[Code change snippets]
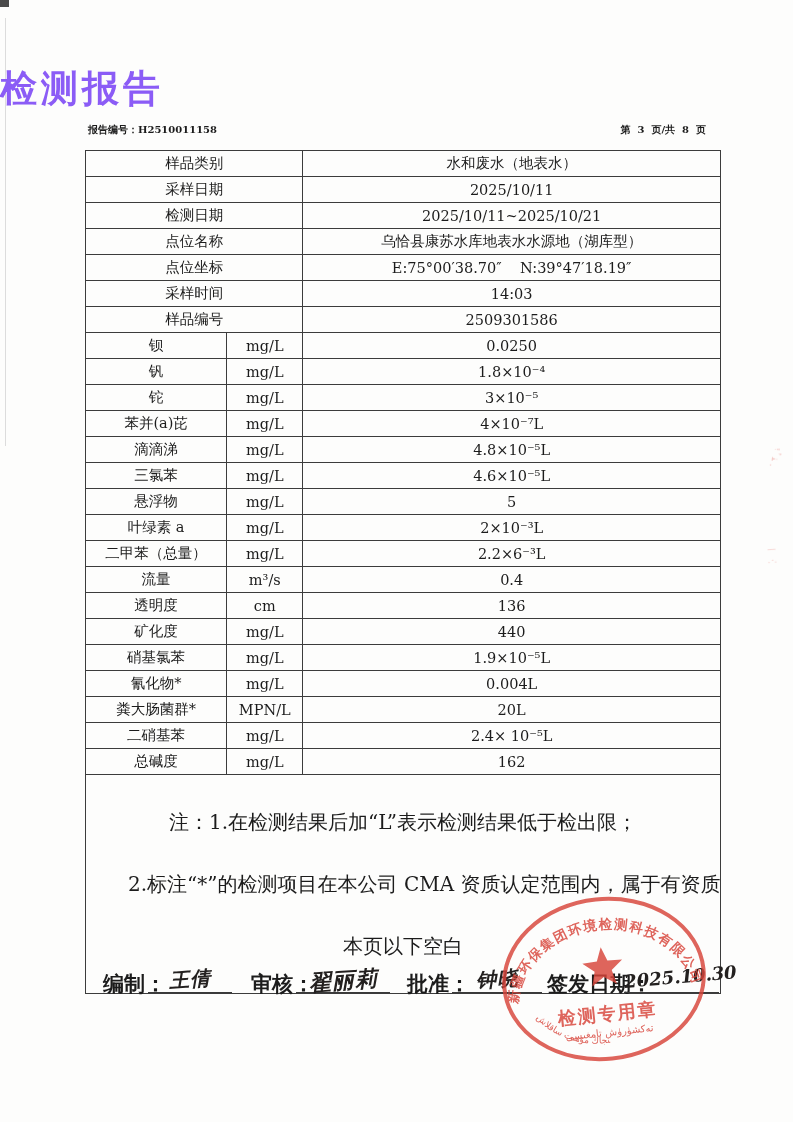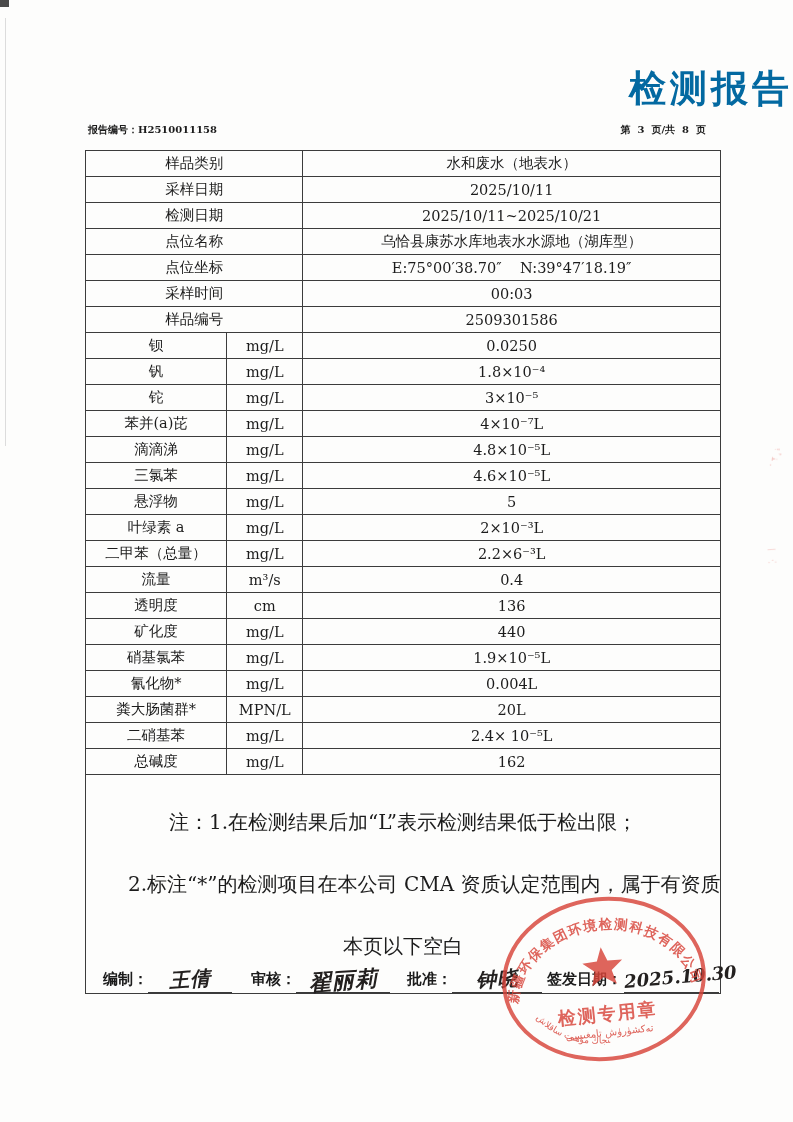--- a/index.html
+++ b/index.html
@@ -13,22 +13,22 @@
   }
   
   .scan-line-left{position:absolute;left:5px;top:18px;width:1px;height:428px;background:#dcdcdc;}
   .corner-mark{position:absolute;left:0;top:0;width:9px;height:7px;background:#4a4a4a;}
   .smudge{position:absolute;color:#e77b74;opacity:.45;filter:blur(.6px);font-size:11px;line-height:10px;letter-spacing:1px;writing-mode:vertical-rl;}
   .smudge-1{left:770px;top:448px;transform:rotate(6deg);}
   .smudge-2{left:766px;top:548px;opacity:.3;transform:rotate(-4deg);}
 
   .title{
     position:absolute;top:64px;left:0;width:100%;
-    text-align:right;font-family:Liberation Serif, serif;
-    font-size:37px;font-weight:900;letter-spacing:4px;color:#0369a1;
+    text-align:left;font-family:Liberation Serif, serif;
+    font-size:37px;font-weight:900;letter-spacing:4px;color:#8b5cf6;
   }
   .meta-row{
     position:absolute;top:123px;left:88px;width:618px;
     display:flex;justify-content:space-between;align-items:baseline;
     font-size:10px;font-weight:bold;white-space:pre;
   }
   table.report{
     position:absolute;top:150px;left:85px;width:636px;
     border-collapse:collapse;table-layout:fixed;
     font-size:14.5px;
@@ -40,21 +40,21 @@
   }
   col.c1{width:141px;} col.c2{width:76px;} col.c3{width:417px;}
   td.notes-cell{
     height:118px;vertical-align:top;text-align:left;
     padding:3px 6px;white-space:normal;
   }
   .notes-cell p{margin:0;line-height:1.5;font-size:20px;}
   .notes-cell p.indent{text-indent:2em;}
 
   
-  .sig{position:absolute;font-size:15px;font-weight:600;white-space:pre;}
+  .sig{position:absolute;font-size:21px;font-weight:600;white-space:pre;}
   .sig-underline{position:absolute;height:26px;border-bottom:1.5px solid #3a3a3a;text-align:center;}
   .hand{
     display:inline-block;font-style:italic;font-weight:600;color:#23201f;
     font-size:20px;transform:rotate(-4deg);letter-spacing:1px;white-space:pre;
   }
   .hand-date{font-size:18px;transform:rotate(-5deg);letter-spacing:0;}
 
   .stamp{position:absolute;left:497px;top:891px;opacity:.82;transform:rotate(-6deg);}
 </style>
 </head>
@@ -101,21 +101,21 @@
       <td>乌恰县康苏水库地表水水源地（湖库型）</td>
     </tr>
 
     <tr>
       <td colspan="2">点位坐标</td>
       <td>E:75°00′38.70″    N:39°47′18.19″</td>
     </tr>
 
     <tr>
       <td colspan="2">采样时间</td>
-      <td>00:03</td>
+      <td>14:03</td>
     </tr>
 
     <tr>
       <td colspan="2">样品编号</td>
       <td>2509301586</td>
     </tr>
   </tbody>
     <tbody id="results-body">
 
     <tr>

==

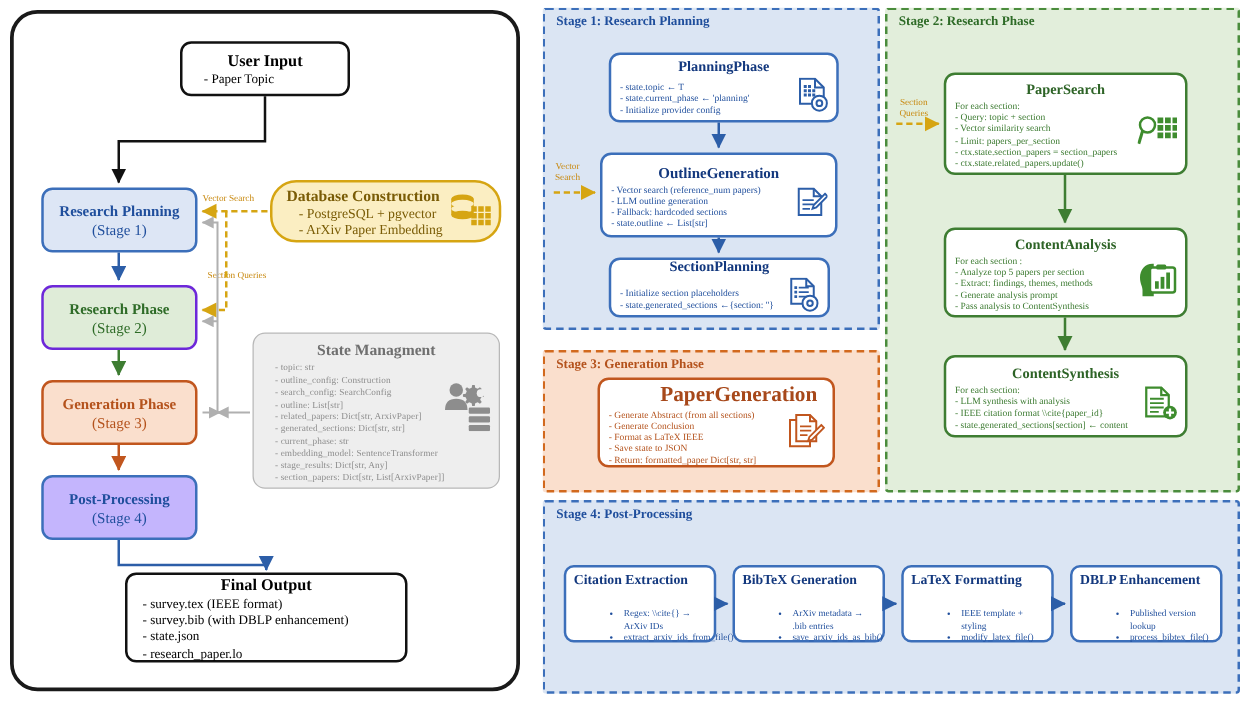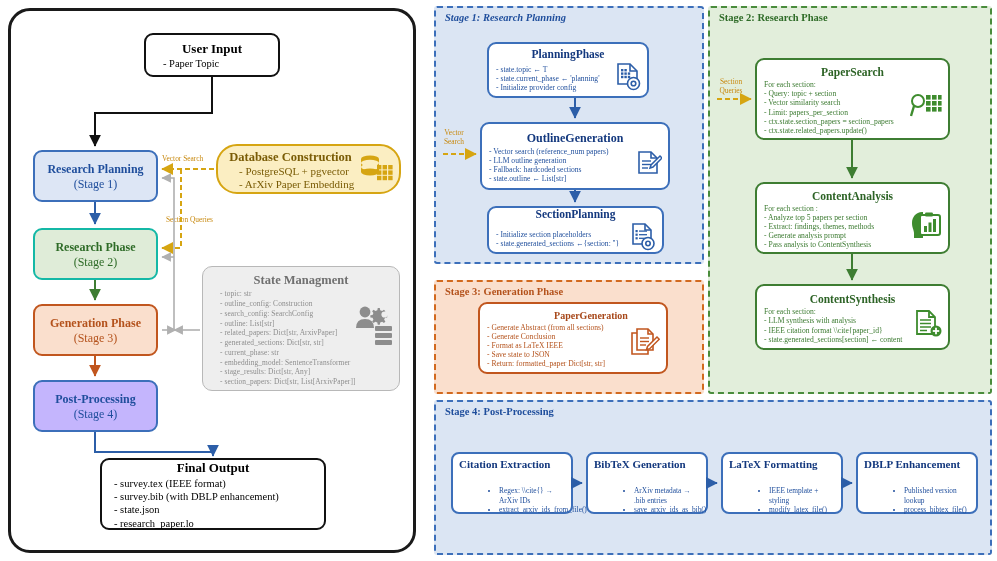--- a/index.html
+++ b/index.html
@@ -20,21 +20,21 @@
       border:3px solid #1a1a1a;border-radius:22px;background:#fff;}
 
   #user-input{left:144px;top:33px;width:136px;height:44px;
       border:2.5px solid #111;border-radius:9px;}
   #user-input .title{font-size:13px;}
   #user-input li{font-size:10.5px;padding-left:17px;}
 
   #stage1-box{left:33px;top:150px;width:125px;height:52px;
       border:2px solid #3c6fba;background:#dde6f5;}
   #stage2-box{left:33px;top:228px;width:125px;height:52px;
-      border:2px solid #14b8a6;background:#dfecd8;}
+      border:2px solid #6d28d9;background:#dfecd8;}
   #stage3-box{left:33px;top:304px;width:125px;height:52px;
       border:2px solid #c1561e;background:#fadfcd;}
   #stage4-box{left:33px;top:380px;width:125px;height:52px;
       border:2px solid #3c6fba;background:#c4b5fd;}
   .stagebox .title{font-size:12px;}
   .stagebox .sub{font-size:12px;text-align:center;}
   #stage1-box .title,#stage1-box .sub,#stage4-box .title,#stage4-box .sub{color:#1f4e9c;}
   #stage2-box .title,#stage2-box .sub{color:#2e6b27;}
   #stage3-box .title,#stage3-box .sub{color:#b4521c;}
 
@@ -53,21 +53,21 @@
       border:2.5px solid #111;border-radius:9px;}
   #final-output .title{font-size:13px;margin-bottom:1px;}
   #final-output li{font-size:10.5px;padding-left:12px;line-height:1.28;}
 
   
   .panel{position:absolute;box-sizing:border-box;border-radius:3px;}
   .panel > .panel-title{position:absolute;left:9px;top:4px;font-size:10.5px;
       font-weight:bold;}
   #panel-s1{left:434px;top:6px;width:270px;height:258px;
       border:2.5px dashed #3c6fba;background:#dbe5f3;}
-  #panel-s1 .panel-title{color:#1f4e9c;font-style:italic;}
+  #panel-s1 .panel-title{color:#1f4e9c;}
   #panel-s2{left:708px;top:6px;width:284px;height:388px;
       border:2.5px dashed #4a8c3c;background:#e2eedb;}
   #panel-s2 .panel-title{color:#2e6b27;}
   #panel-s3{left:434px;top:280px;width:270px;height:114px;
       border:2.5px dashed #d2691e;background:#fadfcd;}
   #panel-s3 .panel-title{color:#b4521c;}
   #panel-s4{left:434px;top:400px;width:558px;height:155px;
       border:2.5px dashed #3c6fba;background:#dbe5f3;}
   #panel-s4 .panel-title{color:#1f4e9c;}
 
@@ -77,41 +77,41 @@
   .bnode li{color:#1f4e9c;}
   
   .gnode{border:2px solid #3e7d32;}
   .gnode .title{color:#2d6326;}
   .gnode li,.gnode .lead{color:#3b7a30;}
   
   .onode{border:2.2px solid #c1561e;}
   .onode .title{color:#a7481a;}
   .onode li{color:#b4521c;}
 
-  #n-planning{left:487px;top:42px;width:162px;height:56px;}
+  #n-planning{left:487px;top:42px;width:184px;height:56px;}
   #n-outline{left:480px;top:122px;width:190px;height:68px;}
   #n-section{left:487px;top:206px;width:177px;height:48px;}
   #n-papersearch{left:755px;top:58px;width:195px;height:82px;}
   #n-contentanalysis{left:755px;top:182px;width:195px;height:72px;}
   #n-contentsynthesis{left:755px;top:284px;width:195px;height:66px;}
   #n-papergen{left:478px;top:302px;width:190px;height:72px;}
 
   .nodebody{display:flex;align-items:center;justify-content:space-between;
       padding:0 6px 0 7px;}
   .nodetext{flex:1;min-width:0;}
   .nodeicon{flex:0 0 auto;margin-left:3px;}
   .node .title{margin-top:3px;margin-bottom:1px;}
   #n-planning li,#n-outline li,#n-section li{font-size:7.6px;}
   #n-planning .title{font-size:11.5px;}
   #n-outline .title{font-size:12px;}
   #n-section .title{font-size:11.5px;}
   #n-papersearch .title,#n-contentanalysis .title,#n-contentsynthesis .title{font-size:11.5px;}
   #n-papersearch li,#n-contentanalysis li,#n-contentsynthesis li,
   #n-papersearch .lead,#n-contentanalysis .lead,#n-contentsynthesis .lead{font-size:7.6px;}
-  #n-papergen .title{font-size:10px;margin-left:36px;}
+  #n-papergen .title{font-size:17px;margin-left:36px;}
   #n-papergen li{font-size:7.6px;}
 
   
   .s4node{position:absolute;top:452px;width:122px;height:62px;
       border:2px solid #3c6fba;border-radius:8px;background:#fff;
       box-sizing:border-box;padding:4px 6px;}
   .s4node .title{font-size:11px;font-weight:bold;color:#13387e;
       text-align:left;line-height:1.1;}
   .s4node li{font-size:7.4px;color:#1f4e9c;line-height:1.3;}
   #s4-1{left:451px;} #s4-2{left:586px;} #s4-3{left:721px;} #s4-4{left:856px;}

* * *

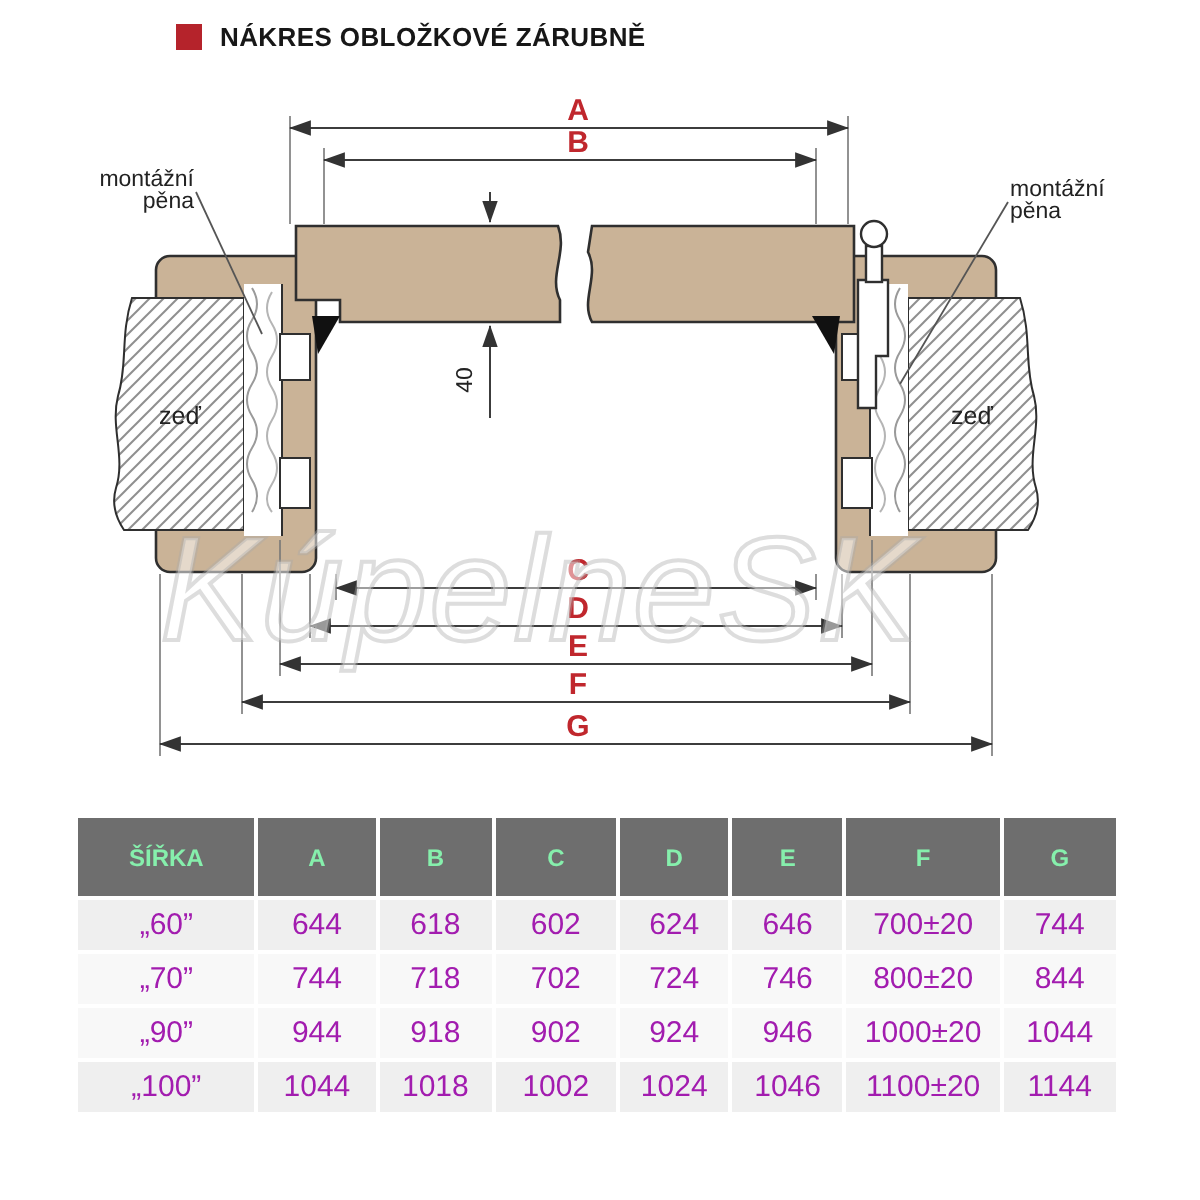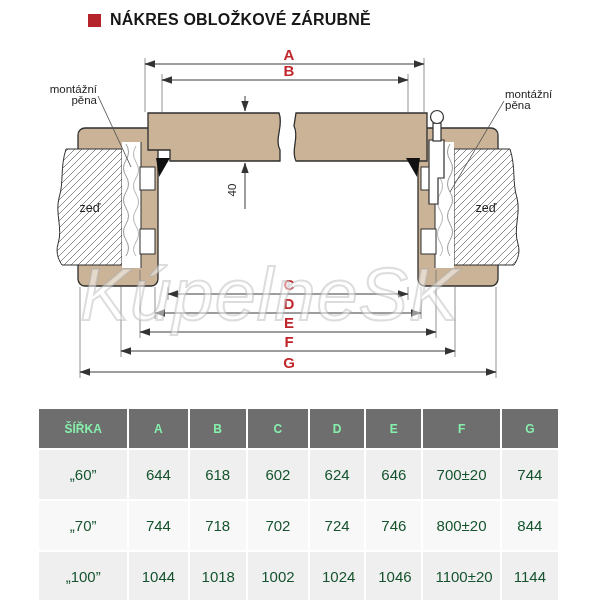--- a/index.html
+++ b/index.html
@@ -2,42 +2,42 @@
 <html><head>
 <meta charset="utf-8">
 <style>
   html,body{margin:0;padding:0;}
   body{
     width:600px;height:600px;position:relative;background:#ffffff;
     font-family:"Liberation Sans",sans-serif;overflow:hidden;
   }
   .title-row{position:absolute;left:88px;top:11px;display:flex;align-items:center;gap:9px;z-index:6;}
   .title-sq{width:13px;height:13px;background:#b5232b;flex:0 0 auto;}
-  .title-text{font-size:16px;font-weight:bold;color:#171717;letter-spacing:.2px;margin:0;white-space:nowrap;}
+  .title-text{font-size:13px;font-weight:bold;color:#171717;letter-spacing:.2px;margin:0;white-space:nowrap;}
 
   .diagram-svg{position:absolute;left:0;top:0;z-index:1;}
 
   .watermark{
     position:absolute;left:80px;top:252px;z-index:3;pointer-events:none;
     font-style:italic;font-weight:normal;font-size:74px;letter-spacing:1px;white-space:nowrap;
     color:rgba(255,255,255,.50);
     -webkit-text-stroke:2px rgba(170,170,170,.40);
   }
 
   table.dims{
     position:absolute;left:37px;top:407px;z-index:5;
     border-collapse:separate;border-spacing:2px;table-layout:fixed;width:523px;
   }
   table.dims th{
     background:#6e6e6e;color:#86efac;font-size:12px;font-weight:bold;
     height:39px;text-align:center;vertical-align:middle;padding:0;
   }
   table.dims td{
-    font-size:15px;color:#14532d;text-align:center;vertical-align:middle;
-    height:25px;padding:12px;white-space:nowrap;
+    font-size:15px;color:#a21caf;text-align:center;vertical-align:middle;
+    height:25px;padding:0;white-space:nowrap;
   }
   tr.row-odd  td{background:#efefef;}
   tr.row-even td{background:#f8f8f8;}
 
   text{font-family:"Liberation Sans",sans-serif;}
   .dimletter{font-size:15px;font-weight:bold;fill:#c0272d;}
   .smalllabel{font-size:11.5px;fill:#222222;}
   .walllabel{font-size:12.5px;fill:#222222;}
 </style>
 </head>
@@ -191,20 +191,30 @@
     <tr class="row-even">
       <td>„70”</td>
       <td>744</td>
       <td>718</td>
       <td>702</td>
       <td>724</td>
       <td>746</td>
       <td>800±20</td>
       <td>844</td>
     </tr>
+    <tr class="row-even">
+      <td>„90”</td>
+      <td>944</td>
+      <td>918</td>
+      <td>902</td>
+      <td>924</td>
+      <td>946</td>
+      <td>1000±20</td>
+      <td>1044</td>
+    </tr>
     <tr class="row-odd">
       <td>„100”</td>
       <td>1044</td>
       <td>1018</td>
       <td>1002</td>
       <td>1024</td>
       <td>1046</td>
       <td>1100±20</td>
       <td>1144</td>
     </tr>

#### How to complete this task:
Check the entries above line by line and return each one containing the word "dims".

#### Written solution:
   table.dims{
   table.dims th{
   table.dims td{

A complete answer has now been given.